13. Contagious Mastitis
Possible antibiotic treatments for Streptococcus agalactiae
- Intramammary penicillin
- Intramammary amoxicillin
- Intramammary cephapirin
- Intramammary pirlimycin
- Intramammary ceftiofur
Poor antibiotic choices for Streptococcus agalactiae
- Intravenous oxytetracycline
- Intramuscular oxytetracycline
- Intramammary gentamicin
- Subcutaneous florfenicol
- Intramuscular ceftiofur
Dr. Keller: “Now we need to decide which cows should receive our intramammary treatment. In order to avoid antibiotic residues, we do not want to treat cows that are about to be culled due to low production, old age or other problems. Chronically infected cows are much less likely to respond to treatment and are more likely to become re-infected, so these cows should probably be culled instead of treated. Cows that are late in lactation should be dried off a few weeks earlier than originally planned, and given an antibiotic dry treatment instead of an antibiotic licensed for lactating cows.
A picture of a sagittal section of a cow’s udder to demonstrate distribution of a dye administered by intramammary infusion, in the front quarter(non-mastiticleft of red line) or the rear quarter (mastitic, right of red line). The front resulted in widespread diffusion of the dye, while the dye poorly diffused in the rear quarter. The limited diffusion of the dye in the mastitic quarter is due to fibrotic change and abscess formation. This demonstrates why some forms of mastitis are not easily treated with antibiotic intramammary infusions.

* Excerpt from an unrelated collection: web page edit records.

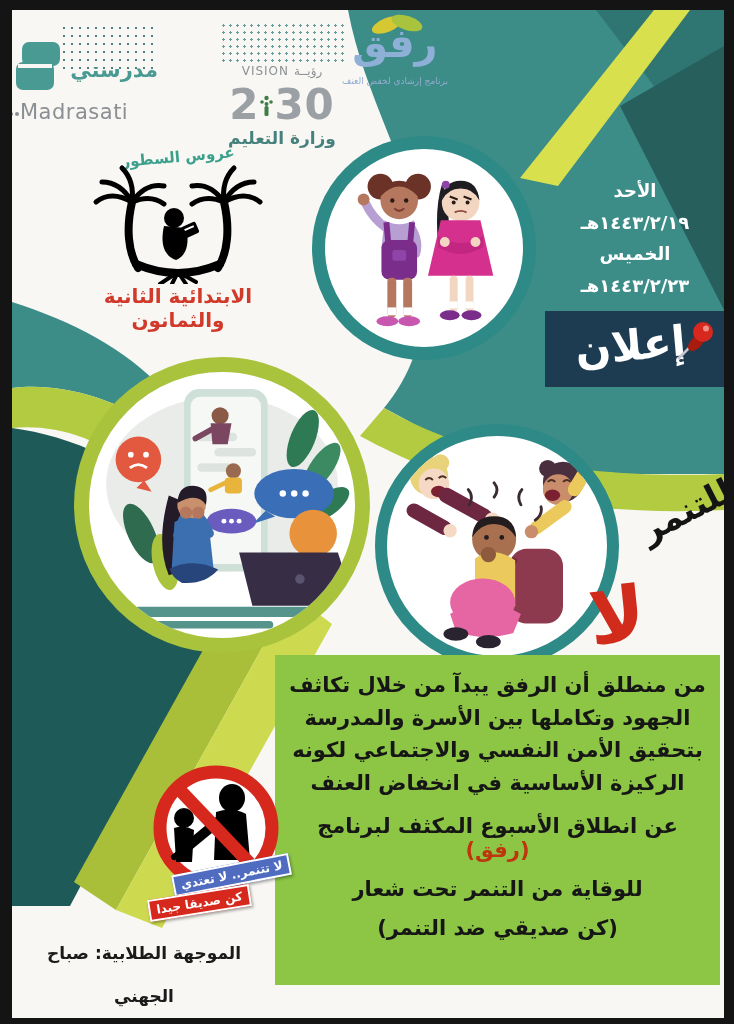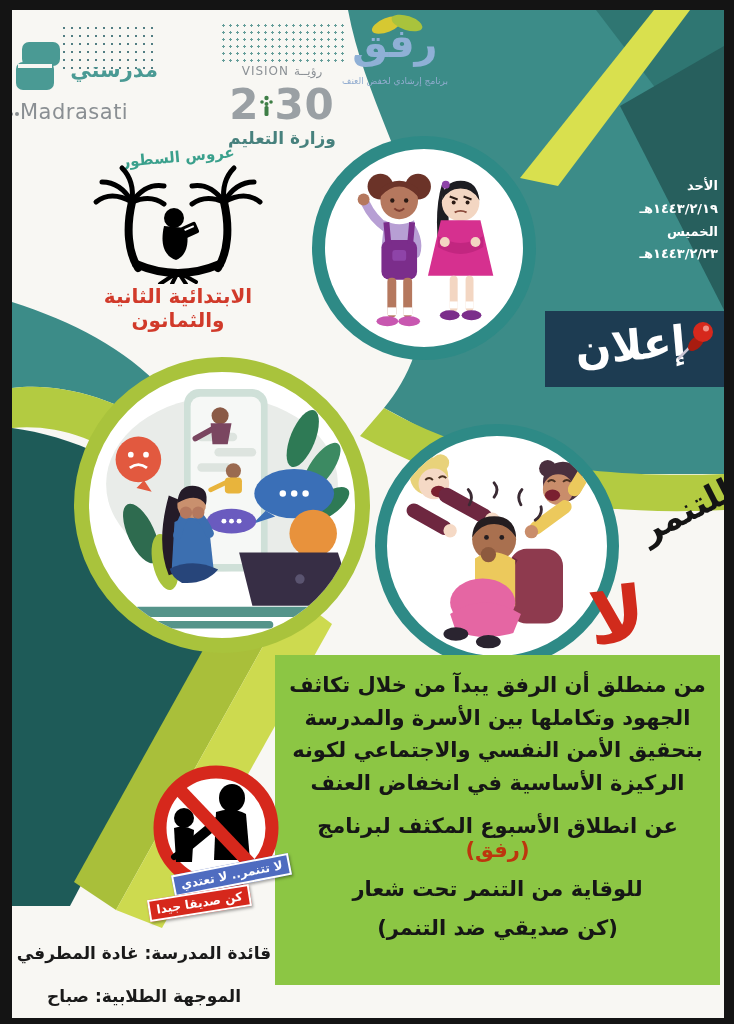--- a/index.html
+++ b/index.html
@@ -55,8 +55,8 @@
   .circle svg { width:100%; height:100%; display:block; }
 
   
-  .dates { left:540px; top:165px; width:166px; color:#fff; font-weight:bold; font-size:13px;
-    direction:rtl; line-height:1.75; }
+  .dates { left:540px; top:165px; width:166px; color:#fff; font-weight:bold; font-size:18px;
+    text-align:center; direction:rtl; line-height:1.75; }
   .banner { left:533px; top:301px; width:179px; height:76px; background:#1d3c52; }
   .banner-label { position:absolute; left:30px; top:10px; font-size:42px; font-weight:bold; color:#fff;
     direction:rtl; transform:rotate(-5deg); }

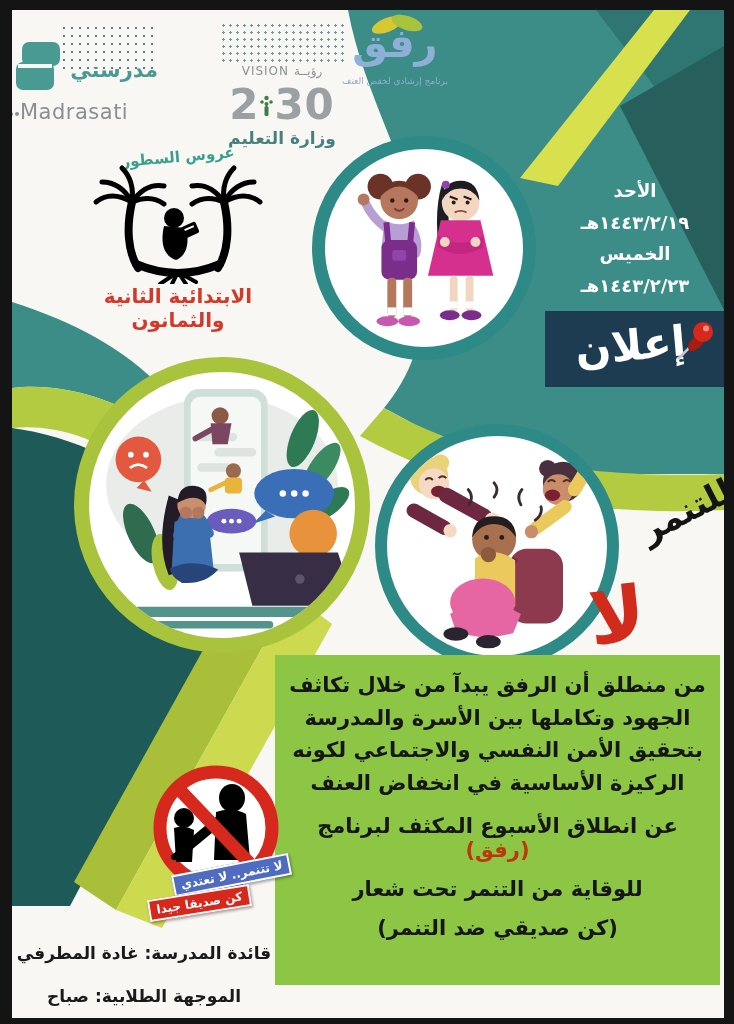--- a/index.html
+++ b/index.html
@@ -348,7 +348,6 @@
   </div>
 
   <div class="abs footer">
-    <div>قائدة المدرسة: غادة المطرفي</div>
     <div>الموجهة الطلابية: صباح الجهني</div>
   </div>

The more difficult problem is Staphylococcus aureus. To control Staphylococcus aureus, we need to identify the cows that have only recently been infected because these are the best therapeutic candidates. Chronic infections – which we identified earlier based on SCC linear scores - have a much lower likelihood of responding to treatment. Cows that are chronically infected with Staphylococcus aureus are very difficult to cure by antibiotic treatment because of the micro-abscesses and scar tissue that this particular organism causes in the mammary tissue. We only want to use antibiotics for those animals that are most likely to respond. Most cows that are chronically infected should be culled. If we do not identify the chronically infected cows and just treat all the cows with antibiotics, the chronically infected cows will not be cured and will remain a source of the Staphylococcus aureus for other cows in the herd. Finally, the infected cows that are not culled should be segregated from the rest of the herd and milked last, or with separate equipment, to prevent spread to the rest of the herd.